WORK TASK: Only those lines running from the start of the listing below through the line that holds "3. Nightscaler will" are to be written out, exactly and in full.

INFORMATION PROVIDED:

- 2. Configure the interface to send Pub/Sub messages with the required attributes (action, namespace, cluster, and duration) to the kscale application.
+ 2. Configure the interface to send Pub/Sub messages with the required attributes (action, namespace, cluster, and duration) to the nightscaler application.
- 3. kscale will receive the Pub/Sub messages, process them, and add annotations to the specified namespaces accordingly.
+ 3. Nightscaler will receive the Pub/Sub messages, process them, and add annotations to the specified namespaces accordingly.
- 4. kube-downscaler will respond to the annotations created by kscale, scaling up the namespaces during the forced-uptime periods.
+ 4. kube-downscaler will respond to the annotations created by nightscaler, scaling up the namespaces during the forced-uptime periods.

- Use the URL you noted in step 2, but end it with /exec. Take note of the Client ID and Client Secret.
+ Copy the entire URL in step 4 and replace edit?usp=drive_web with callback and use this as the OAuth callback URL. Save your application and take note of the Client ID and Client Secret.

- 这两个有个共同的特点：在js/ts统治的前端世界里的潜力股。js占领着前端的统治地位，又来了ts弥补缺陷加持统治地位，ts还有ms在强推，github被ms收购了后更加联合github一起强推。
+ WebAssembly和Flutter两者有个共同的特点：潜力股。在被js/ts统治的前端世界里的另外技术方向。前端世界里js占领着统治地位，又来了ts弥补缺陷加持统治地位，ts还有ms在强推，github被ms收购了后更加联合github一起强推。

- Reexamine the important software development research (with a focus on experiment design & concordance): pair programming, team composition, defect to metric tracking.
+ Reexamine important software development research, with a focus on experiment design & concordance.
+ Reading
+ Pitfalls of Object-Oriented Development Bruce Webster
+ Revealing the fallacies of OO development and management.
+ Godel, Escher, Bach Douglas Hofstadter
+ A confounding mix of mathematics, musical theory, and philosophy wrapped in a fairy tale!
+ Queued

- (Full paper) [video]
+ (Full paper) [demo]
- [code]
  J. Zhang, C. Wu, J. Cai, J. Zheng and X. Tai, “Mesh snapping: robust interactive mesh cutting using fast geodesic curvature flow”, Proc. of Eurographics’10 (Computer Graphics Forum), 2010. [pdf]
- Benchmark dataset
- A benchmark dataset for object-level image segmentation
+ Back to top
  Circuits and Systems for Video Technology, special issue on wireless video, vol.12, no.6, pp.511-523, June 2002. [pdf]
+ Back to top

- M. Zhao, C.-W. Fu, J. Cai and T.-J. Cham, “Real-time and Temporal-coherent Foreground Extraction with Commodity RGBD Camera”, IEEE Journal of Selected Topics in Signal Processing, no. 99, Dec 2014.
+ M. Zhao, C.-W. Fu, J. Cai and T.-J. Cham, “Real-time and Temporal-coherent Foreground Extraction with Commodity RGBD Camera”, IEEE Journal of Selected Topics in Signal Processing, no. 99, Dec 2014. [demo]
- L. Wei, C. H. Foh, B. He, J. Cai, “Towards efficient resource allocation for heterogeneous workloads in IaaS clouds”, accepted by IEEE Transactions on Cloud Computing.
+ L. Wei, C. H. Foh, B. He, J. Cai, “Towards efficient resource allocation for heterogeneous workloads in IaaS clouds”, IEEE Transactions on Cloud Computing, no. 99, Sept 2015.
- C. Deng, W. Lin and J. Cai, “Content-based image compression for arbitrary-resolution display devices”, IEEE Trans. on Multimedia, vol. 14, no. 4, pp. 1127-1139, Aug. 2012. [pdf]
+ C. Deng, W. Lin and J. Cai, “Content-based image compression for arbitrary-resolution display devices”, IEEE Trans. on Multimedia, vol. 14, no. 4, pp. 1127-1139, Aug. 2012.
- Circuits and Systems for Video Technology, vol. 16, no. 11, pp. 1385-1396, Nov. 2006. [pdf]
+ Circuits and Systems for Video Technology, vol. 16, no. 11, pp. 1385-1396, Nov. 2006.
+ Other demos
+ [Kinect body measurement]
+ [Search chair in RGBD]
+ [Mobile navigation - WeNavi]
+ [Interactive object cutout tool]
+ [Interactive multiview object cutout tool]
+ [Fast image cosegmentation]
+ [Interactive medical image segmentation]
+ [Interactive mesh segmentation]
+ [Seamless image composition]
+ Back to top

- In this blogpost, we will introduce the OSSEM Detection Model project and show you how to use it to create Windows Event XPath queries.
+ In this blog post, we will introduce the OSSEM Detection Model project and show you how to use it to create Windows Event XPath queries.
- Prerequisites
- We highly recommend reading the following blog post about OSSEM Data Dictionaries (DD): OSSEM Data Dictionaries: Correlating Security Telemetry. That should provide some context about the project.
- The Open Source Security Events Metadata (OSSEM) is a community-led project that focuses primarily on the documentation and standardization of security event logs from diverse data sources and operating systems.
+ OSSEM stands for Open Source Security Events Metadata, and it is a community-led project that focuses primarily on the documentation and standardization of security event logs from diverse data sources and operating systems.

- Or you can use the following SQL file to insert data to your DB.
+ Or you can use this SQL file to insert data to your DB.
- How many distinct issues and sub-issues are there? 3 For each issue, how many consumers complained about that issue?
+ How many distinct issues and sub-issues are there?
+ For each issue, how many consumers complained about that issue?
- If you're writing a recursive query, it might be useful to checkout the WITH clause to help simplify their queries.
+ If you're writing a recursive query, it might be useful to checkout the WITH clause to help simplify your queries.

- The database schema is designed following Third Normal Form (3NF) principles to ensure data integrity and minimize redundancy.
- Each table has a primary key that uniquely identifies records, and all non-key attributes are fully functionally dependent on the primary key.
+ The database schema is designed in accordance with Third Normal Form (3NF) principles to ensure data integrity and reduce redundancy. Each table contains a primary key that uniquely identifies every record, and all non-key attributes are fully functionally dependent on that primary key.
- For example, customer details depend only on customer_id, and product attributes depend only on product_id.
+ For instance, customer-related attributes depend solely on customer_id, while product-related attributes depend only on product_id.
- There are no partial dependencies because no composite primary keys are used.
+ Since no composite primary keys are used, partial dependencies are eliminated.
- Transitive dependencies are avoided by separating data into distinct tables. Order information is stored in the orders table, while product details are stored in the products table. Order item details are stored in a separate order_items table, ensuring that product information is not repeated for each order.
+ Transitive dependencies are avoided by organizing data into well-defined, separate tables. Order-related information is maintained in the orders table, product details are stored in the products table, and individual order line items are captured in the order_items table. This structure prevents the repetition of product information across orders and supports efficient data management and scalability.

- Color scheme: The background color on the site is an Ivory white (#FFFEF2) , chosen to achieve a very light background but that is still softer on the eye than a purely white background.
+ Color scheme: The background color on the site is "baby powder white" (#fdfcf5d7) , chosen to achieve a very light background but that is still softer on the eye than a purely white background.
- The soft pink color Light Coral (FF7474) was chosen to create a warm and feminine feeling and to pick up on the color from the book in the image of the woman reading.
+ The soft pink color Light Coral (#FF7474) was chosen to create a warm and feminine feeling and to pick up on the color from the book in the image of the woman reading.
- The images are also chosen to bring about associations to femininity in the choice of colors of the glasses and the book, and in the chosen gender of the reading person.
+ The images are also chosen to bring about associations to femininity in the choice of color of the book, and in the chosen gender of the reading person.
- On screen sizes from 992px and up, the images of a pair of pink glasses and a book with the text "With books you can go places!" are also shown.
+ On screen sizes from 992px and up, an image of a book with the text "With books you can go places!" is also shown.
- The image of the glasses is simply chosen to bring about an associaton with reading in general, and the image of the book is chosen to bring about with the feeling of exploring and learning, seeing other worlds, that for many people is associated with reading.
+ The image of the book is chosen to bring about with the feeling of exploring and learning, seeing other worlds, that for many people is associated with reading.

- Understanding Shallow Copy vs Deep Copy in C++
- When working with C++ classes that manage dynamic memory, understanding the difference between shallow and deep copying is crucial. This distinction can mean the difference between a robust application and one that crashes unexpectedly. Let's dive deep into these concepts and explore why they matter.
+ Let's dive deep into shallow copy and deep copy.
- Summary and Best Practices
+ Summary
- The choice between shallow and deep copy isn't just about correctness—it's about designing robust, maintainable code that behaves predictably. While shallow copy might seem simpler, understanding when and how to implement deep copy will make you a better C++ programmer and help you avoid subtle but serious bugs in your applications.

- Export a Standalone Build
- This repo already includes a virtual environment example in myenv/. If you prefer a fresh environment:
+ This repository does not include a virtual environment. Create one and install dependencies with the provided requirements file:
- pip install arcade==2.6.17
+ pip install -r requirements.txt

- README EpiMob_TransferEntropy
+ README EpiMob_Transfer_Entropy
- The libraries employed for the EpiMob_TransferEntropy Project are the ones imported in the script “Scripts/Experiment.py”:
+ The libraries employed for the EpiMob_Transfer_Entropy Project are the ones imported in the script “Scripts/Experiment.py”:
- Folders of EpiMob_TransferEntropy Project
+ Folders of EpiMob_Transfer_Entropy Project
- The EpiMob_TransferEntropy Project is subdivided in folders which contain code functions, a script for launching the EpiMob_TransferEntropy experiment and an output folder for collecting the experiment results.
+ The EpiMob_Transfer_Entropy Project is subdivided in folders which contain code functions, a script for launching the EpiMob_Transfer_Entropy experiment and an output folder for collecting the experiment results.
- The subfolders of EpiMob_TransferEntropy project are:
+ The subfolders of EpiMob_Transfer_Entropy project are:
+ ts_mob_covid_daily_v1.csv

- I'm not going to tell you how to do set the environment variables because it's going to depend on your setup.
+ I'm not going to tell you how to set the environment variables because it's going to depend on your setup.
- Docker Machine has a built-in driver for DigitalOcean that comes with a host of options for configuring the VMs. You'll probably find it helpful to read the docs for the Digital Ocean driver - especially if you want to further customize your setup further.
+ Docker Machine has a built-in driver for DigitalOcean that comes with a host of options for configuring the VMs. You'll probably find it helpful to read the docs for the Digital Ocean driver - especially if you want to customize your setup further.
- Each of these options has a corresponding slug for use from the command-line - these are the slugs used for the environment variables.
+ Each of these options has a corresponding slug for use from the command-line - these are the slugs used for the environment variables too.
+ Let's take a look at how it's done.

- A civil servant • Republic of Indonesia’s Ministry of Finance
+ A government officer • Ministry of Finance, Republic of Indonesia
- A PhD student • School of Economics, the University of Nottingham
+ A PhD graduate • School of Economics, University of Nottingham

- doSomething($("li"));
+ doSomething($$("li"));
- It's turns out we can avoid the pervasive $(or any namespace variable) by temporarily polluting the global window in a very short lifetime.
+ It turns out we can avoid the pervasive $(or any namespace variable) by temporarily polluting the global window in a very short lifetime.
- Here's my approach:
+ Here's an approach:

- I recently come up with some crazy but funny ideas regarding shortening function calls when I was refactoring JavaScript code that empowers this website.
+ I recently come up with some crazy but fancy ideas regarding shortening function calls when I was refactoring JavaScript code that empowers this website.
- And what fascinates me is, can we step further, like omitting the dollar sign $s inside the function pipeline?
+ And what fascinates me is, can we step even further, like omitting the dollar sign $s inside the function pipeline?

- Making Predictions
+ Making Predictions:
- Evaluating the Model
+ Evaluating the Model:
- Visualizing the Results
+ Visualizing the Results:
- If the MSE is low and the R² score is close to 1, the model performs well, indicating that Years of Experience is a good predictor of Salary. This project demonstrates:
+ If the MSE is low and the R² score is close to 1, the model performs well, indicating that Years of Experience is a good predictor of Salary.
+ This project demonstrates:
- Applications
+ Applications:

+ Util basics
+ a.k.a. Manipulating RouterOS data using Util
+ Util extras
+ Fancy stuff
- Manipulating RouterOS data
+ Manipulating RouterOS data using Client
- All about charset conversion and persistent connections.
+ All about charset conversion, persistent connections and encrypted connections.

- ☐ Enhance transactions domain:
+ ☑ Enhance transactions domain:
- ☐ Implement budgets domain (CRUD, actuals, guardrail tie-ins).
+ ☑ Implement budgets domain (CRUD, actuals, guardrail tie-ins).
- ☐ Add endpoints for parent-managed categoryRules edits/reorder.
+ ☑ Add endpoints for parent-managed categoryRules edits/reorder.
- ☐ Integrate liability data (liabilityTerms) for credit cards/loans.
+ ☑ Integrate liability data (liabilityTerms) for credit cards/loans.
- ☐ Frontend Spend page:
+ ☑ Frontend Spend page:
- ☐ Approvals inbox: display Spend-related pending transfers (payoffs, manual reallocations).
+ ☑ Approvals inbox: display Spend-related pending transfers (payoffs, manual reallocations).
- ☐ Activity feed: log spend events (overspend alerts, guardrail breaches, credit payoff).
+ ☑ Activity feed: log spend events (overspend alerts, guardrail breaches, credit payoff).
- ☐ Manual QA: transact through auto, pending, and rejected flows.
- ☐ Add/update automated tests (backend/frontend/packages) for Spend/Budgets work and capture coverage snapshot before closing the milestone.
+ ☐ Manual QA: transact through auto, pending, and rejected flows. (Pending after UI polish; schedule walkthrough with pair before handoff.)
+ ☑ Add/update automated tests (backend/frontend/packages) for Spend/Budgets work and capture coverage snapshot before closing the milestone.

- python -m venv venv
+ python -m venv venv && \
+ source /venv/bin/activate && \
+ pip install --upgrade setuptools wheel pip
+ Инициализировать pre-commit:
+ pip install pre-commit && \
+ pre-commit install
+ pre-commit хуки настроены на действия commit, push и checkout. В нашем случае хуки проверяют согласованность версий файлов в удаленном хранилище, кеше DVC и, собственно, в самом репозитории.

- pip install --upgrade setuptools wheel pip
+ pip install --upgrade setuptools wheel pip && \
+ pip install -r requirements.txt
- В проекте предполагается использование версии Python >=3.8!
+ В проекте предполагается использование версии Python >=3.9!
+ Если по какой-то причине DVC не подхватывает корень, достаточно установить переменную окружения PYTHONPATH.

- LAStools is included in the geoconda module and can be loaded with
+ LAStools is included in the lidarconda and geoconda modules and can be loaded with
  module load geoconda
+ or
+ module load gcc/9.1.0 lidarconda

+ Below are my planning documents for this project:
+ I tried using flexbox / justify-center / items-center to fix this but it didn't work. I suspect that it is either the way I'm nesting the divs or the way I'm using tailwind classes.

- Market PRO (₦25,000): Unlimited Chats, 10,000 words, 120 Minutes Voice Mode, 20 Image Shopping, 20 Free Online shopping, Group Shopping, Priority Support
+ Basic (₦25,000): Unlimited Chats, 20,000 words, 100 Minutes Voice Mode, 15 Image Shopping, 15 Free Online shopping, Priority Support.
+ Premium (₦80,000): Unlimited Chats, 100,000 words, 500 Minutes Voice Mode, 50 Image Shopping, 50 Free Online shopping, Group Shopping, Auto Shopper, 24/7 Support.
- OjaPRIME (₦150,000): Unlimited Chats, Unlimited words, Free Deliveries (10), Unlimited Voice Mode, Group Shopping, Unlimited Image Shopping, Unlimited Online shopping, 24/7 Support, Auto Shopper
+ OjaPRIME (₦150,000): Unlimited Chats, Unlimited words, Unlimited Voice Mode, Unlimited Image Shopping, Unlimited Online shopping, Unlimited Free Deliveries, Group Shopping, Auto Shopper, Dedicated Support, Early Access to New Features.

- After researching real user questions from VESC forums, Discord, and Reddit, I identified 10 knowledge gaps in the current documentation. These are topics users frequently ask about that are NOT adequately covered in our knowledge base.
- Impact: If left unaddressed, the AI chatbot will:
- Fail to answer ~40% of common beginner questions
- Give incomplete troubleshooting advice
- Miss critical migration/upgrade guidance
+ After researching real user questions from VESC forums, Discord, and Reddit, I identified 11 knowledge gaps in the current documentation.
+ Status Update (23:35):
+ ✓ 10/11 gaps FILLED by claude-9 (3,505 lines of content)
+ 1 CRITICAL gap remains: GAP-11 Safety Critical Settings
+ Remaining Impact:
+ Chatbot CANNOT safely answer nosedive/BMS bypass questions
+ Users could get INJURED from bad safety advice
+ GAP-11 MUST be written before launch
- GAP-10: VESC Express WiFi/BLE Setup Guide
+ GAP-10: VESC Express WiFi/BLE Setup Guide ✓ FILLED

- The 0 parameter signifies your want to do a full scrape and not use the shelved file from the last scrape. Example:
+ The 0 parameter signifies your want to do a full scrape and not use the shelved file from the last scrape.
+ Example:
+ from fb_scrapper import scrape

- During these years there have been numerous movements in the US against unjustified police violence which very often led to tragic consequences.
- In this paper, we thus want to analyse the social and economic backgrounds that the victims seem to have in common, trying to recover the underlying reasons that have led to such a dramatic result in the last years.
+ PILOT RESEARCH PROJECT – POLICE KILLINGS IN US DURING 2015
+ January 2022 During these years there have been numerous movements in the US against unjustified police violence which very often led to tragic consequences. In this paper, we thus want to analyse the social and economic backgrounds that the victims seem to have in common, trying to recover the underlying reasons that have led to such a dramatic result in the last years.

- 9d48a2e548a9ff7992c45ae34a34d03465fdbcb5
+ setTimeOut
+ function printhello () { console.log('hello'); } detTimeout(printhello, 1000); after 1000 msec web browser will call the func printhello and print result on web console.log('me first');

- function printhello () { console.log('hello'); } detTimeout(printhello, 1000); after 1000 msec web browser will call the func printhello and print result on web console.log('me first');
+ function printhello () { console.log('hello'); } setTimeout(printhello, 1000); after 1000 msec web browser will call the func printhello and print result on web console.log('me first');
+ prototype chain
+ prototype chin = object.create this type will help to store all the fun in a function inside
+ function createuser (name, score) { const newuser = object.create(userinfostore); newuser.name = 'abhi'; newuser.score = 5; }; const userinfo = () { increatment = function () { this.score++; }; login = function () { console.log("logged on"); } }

REPLY:
- 2. Configure the interface to send Pub/Sub messages with the required attributes (action, namespace, cluster, and duration) to the kscale application.
+ 2. Configure the interface to send Pub/Sub messages with the required attributes (action, namespace, cluster, and duration) to the nightscaler application.
- 3. kscale will receive the Pub/Sub messages, process them, and add annotations to the specified namespaces accordingly.
+ 3. Nightscaler will receive the Pub/Sub messages, process them, and add annotations to the specified namespaces accordingly.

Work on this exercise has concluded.